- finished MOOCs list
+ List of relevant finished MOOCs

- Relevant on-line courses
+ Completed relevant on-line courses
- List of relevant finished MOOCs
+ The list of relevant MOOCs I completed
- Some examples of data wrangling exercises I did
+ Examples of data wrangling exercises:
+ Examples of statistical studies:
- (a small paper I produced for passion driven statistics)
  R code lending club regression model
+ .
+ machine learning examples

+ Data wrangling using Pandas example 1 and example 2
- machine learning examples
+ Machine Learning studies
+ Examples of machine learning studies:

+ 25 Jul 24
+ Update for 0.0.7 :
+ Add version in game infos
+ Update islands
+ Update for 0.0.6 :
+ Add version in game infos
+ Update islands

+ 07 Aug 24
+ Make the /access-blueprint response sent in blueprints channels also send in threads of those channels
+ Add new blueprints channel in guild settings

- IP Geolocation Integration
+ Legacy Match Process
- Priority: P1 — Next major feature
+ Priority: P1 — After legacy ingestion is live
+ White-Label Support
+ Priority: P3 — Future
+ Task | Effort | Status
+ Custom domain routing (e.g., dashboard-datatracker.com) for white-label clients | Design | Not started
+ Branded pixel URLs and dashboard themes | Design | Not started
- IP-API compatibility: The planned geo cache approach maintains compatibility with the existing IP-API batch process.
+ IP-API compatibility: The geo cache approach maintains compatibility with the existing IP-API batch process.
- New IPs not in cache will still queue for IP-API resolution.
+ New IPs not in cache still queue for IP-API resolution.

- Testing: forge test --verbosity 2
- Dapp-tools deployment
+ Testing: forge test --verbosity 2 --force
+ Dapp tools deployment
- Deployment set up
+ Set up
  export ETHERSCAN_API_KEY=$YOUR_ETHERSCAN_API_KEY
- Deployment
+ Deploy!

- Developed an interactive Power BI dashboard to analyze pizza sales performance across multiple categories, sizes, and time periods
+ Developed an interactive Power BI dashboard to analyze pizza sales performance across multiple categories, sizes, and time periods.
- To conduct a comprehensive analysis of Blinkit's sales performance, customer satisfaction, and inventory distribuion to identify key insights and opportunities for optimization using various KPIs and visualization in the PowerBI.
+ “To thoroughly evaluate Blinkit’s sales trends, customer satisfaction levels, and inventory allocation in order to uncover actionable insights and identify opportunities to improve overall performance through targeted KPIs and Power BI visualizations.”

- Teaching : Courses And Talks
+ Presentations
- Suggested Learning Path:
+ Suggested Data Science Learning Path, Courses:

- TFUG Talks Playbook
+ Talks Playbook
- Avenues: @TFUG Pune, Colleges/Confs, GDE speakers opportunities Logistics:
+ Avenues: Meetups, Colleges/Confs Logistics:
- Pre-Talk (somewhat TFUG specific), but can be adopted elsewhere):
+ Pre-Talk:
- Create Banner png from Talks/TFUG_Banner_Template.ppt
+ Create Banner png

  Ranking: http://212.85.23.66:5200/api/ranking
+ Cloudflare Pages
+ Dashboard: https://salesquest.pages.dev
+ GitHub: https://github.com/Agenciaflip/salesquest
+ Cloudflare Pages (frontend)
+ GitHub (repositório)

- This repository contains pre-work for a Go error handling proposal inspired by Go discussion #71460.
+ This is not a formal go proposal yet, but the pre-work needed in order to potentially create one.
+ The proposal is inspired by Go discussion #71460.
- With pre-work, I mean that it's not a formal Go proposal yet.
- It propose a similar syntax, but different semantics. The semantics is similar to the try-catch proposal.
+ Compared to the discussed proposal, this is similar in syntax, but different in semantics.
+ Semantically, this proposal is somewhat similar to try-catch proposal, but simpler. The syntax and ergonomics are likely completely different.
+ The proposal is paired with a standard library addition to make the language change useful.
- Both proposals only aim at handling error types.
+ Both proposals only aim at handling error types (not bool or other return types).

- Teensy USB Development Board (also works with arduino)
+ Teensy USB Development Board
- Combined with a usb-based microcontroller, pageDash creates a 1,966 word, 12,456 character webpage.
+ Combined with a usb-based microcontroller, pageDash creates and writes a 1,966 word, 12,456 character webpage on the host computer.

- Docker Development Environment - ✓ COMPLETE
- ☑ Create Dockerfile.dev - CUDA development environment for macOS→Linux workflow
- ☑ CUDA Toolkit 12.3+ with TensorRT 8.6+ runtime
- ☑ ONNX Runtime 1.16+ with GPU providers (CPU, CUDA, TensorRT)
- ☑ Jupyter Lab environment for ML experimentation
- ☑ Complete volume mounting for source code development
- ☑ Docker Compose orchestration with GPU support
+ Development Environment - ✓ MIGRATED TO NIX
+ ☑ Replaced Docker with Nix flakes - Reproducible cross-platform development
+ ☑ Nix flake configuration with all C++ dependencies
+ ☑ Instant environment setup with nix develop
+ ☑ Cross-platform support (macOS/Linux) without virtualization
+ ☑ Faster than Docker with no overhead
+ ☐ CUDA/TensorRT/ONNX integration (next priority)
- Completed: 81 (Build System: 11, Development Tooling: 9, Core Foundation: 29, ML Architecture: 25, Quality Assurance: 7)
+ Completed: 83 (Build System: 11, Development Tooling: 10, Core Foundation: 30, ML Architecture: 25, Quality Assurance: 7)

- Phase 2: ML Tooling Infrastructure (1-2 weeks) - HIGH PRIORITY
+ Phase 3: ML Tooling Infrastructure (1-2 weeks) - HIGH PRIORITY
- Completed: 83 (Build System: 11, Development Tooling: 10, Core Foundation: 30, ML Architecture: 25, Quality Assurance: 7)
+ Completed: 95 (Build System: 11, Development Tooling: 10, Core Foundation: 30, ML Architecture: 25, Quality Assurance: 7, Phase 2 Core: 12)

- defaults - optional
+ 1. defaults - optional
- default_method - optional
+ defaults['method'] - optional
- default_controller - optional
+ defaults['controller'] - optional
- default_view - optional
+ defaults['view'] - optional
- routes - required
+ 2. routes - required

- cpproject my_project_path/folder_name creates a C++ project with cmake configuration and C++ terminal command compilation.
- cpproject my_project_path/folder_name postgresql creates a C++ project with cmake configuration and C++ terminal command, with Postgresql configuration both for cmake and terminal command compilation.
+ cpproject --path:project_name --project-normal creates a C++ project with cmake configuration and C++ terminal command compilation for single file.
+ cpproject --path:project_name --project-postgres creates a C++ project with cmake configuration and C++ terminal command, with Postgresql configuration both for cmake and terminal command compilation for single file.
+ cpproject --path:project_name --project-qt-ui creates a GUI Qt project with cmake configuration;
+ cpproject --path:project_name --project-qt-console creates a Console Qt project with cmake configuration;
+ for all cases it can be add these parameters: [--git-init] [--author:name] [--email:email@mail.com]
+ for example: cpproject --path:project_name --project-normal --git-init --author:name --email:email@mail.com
━━━━━━
• [The task]: From the line containing "export ETHERSCAN_API_KEY=$YOUR_ETHERSCAN_API_KEY" down to the line containing "and time periods." in the material above, reproduce every line exactly, including the two end lines.

• [Final answer]:
  export ETHERSCAN_API_KEY=$YOUR_ETHERSCAN_API_KEY
- Deployment
+ Deploy!

- Developed an interactive Power BI dashboard to analyze pizza sales performance across multiple categories, sizes, and time periods
+ Developed an interactive Power BI dashboard to analyze pizza sales performance across multiple categories, sizes, and time periods.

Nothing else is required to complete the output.